We will respond to any threats from Syria: Ankara
Iran Press TV
Tue Nov 10, 2015 2:59PM
Turkish Prime Minister Ahmet Davutoglu says his country will not hesitate to attack Syria in case of any threats.
He made the comments in a live interview broadcast by TRT on Tuesday, saying that Ankara would respond by air and land to any threats arising from neighboring Syria.
Davutoglu, however, did not mention potential sources for such threats.
The Turkish premier stressed that the country must play a more significant role in the US-led coalition that is purportedly targeting the positions of Daesh Takfiri terror group in Syria and Iraq.
Since late September 2014, the US, along with some of its allies, has reportedly been conducting airstrikes against Daesh inside Syria without any authorization from Damascus or a UN mandate.
The airstrikes in Syria are an extension of the US-led aerial campaign against alleged Daesh positions in Iraq, which started in August last year.

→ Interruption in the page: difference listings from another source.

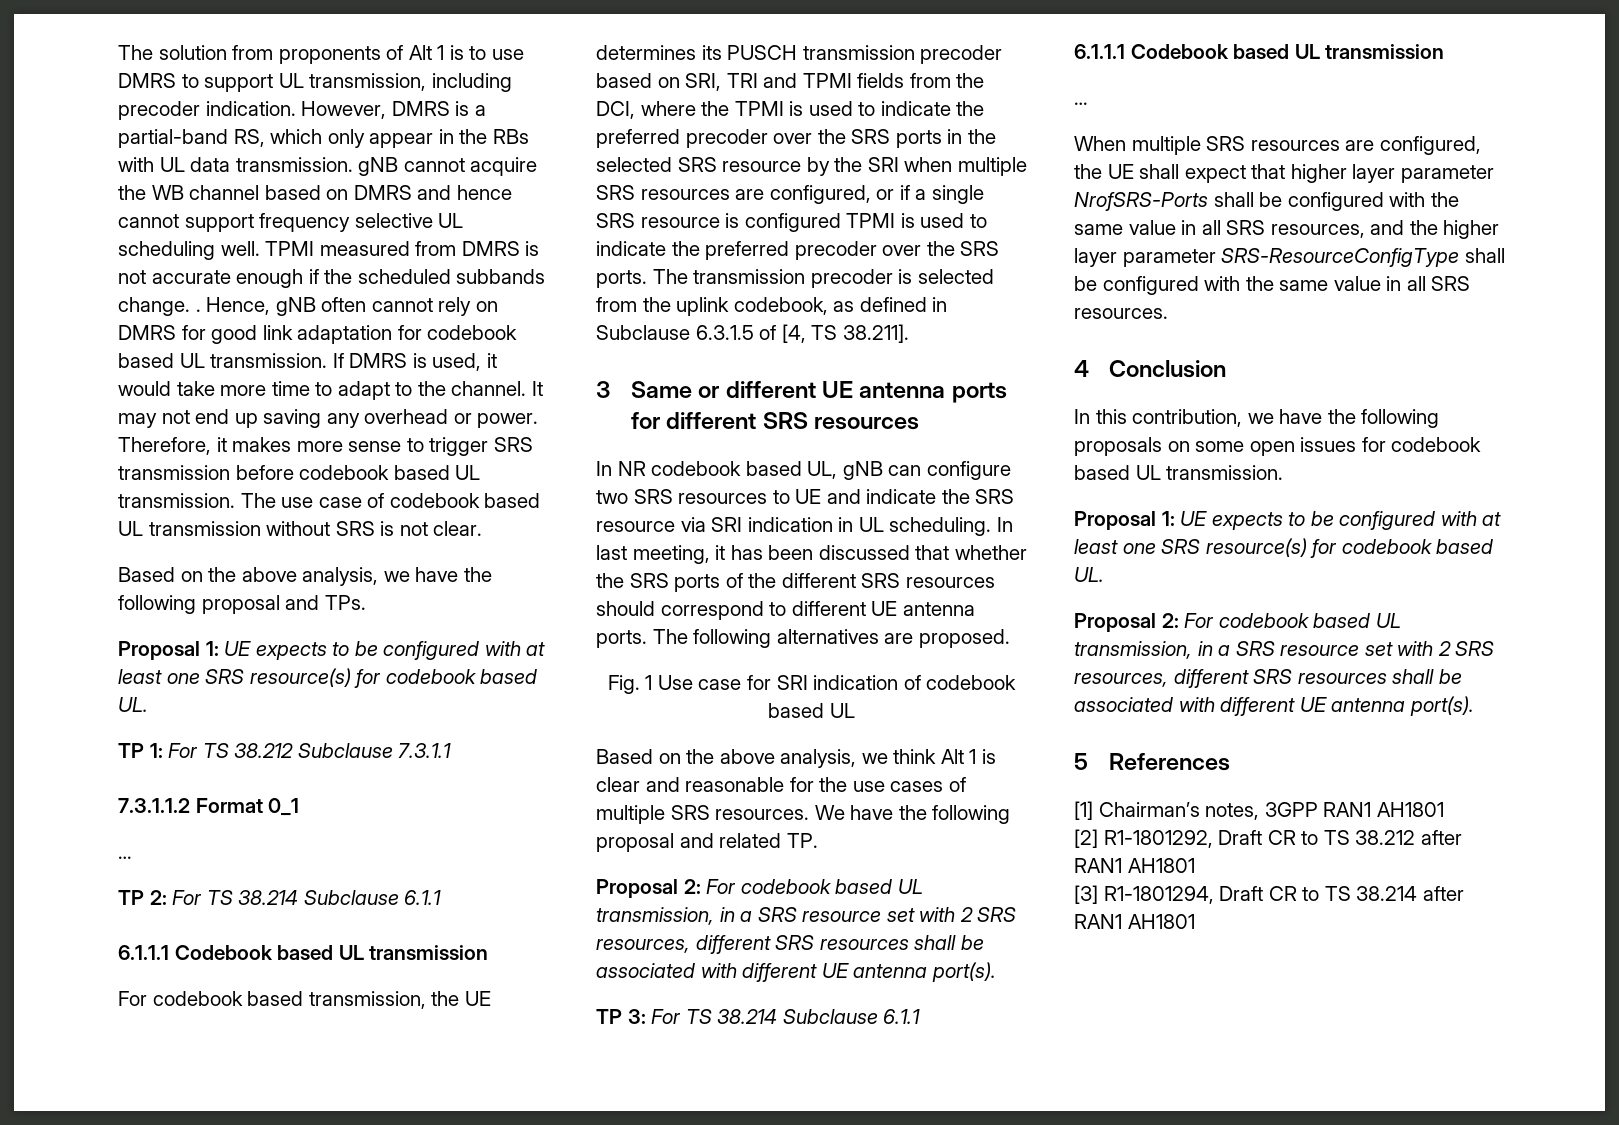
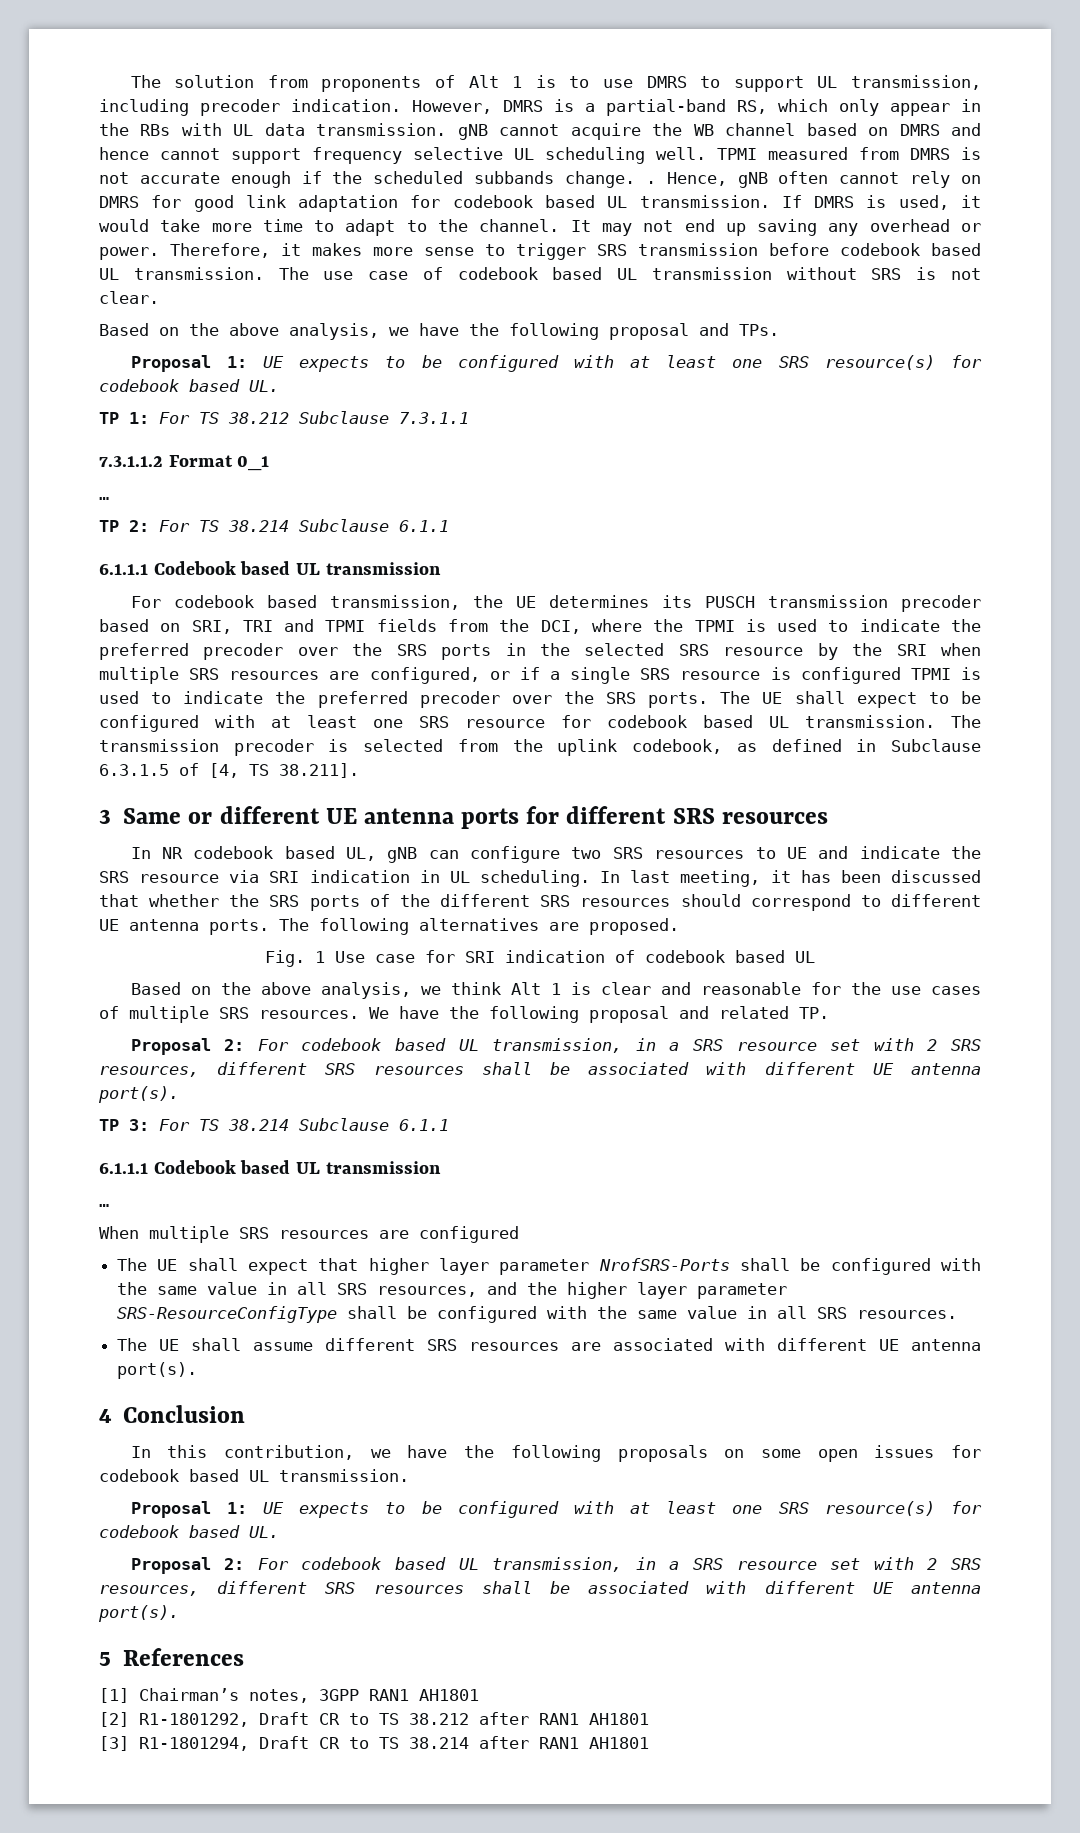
- The transmission precoder is selected from the uplink codebook, as defined in Subclause 6.3.1.5 of [4, TS 38.211].
+ The UE shall expect to be configured with at least one SRS resource for codebook based UL transmission. The transmission precoder is selected from the uplink codebook, as defined in Subclause 6.3.1.5 of [4, TS 38.211].
- When multiple SRS resources are configured, the UE shall expect that higher layer parameter NrofSRS-Ports shall be configured with the same value in all SRS resources, and the higher layer parameter SRS-ResourceConfigType shall be configured with the same value in all SRS resources.
+ When multiple SRS resources are configured
+ The UE shall expect that higher layer parameter NrofSRS-Ports shall be configured with the same value in all SRS resources, and the higher layer parameter SRS-ResourceConfigType shall be configured with the same value in all SRS resources.
+ The UE shall assume different SRS resources are associated with different UE antenna port(s).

Many have criticized the ineffectiveness of the raids.
The US and some of its regional allies, including Turkey, Saudi Arabia and Qatar, have lent staunch support to the Takfiri groups fighting against Syria's government.
Reforms in Turkey
Elsewhere in his remarks, Davutoglu said Turkey is planning to carry out major economic, social and judiciary reforms under a reform process in the next six months.

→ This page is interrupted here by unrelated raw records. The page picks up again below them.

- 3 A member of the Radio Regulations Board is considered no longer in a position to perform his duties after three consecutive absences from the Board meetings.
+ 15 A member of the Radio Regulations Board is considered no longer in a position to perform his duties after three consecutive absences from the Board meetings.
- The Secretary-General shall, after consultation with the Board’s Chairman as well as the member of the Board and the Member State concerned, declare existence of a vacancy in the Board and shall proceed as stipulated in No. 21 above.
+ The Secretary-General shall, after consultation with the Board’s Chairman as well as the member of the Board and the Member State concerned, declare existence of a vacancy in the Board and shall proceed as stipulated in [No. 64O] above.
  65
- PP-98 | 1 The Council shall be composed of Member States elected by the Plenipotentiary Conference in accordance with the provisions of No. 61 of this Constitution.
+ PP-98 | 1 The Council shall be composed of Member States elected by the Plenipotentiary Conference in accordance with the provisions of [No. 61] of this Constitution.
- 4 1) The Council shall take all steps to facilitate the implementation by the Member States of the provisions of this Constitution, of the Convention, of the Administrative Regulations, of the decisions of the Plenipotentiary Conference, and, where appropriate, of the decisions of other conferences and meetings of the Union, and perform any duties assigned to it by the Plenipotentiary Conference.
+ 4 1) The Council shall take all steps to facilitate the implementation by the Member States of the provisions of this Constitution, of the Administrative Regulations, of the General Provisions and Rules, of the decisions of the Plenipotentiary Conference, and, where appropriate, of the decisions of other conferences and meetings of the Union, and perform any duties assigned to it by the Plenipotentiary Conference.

Pointing to the stalled peace talks between the Turkish government and Kurds, the prime minister said Turkey would not sacrifice its "struggle against terrorism" for the peace process.

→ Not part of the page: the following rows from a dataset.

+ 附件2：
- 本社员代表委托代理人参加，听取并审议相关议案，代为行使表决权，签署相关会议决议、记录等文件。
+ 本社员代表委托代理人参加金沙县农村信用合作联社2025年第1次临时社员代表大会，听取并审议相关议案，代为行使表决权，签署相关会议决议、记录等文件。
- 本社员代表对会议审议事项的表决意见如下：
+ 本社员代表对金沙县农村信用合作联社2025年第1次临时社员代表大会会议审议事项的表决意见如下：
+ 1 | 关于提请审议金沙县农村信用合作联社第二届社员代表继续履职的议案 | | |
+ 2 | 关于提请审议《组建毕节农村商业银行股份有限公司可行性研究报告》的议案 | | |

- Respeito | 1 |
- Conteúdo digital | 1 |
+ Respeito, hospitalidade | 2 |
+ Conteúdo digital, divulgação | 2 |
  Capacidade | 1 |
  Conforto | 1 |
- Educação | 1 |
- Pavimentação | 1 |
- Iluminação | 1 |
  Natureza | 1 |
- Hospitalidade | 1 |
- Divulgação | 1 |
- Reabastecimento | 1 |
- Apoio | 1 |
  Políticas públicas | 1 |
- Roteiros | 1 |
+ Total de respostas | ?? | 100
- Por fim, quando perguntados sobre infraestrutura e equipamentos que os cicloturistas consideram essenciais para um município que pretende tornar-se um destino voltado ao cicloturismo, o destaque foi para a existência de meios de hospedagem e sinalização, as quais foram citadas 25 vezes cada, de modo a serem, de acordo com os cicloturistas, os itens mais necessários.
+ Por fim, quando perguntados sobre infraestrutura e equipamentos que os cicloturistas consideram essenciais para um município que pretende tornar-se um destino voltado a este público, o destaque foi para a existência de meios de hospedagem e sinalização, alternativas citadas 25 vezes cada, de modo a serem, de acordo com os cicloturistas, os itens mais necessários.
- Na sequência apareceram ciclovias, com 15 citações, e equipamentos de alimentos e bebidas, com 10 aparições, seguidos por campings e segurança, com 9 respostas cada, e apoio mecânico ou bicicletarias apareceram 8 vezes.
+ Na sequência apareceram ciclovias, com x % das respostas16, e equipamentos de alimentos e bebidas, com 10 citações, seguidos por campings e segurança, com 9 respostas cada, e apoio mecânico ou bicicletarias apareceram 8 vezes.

Turkey has been engaged in one of its biggest military operations in the southern border region in the recent past. The Turkish military has been conducting offensives against alleged positions of the Daesh terrorists in northern Syria as well as those of the Kurdistan Workers' Party (PKK) militants in northern Iraq and southeastern Turkey.
The operations began in the wake of a deadly July 20 bombing in the southern Turkish town of Suruc, where over 30 people died. The Turkish government blamed Daesh for the bombing.
Ankara's military campaign against the PKK voided a shaky ceasefire declared in 2013.